[Records from a data collection]

---+---

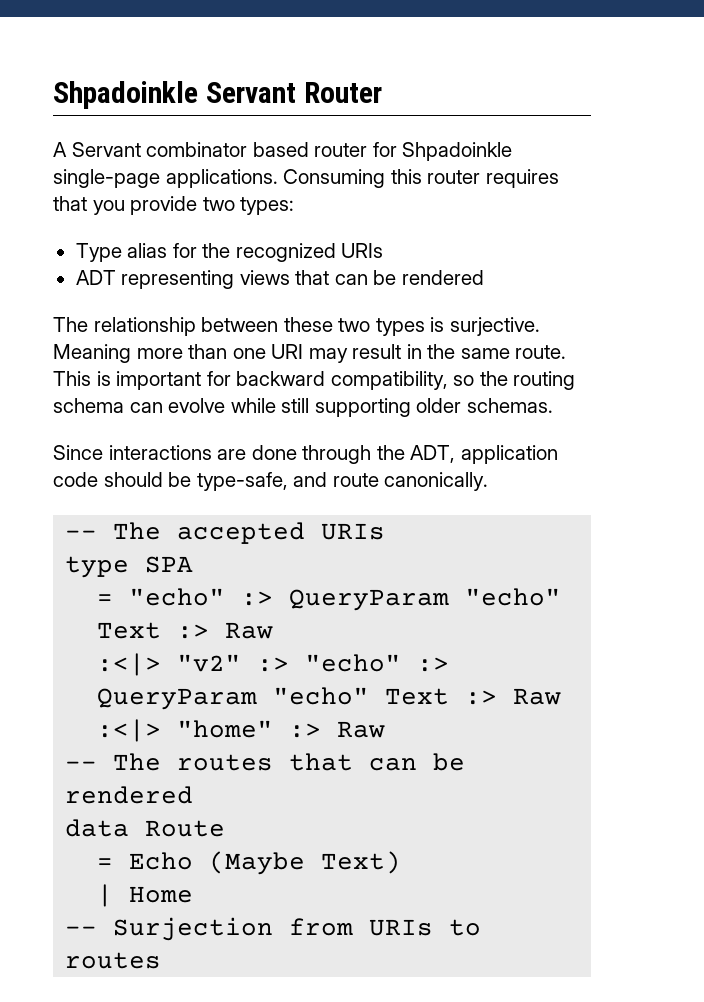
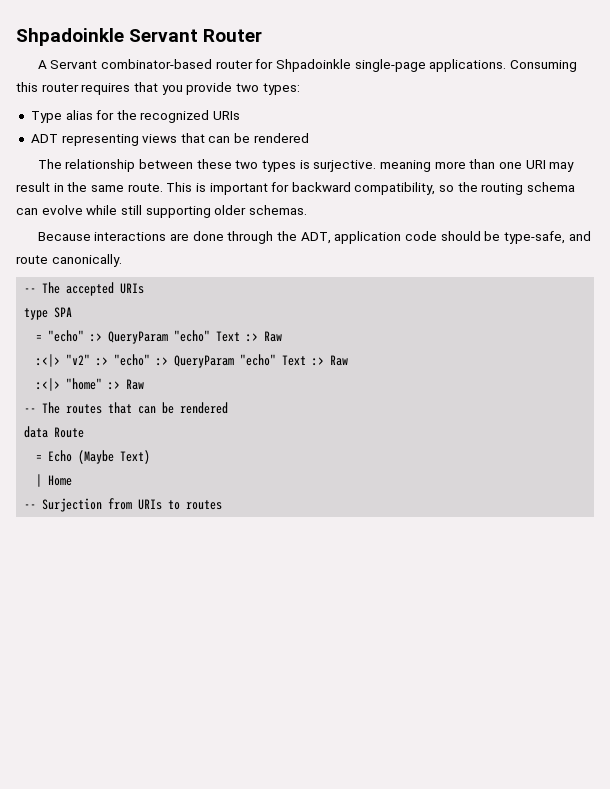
[146,142,309,157] combinator based -> [101,59,213,69] combinator-based
[53,344,131,363] Meaning -> [379,160,431,172] meaning
[53,445,103,460] Since -> [37,232,91,241] Because

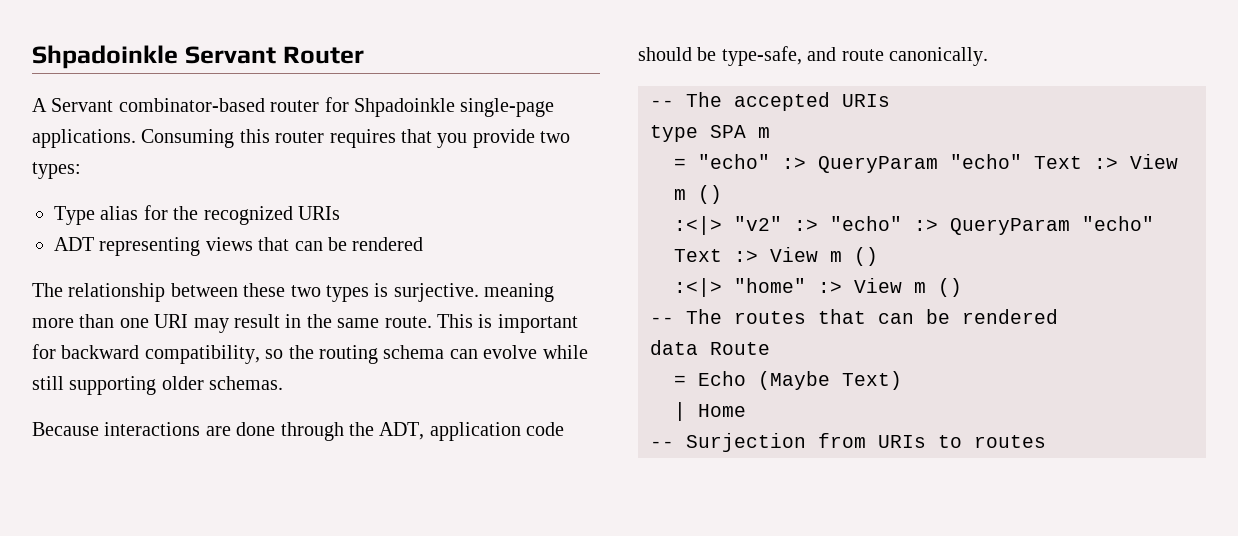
(73, 312) none -> [758,127,770,138] m
[264,331,283,342] Raw -> [1130,154,1178,169] [674,185,722,204] View m ()
[330,355,349,366] Raw -> [770,247,878,266] View m ()
[126,379,145,390] Raw -> [854,278,962,297] View m ()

---+---

Should the entries hold any pictures, please omit those and print the remaining text exactly.

[146,142,309,157] combinator based -> [101,59,213,69] combinator-based
[53,344,131,363] Meaning -> [379,160,431,172] meaning
[53,445,103,460] Since -> [37,232,91,241] Because

(73, 312) none -> [758,127,770,138] m
[264,331,283,342] Raw -> [1130,154,1178,169] [674,185,722,204] View m ()
[330,355,349,366] Raw -> [770,247,878,266] View m ()
[126,379,145,390] Raw -> [854,278,962,297] View m ()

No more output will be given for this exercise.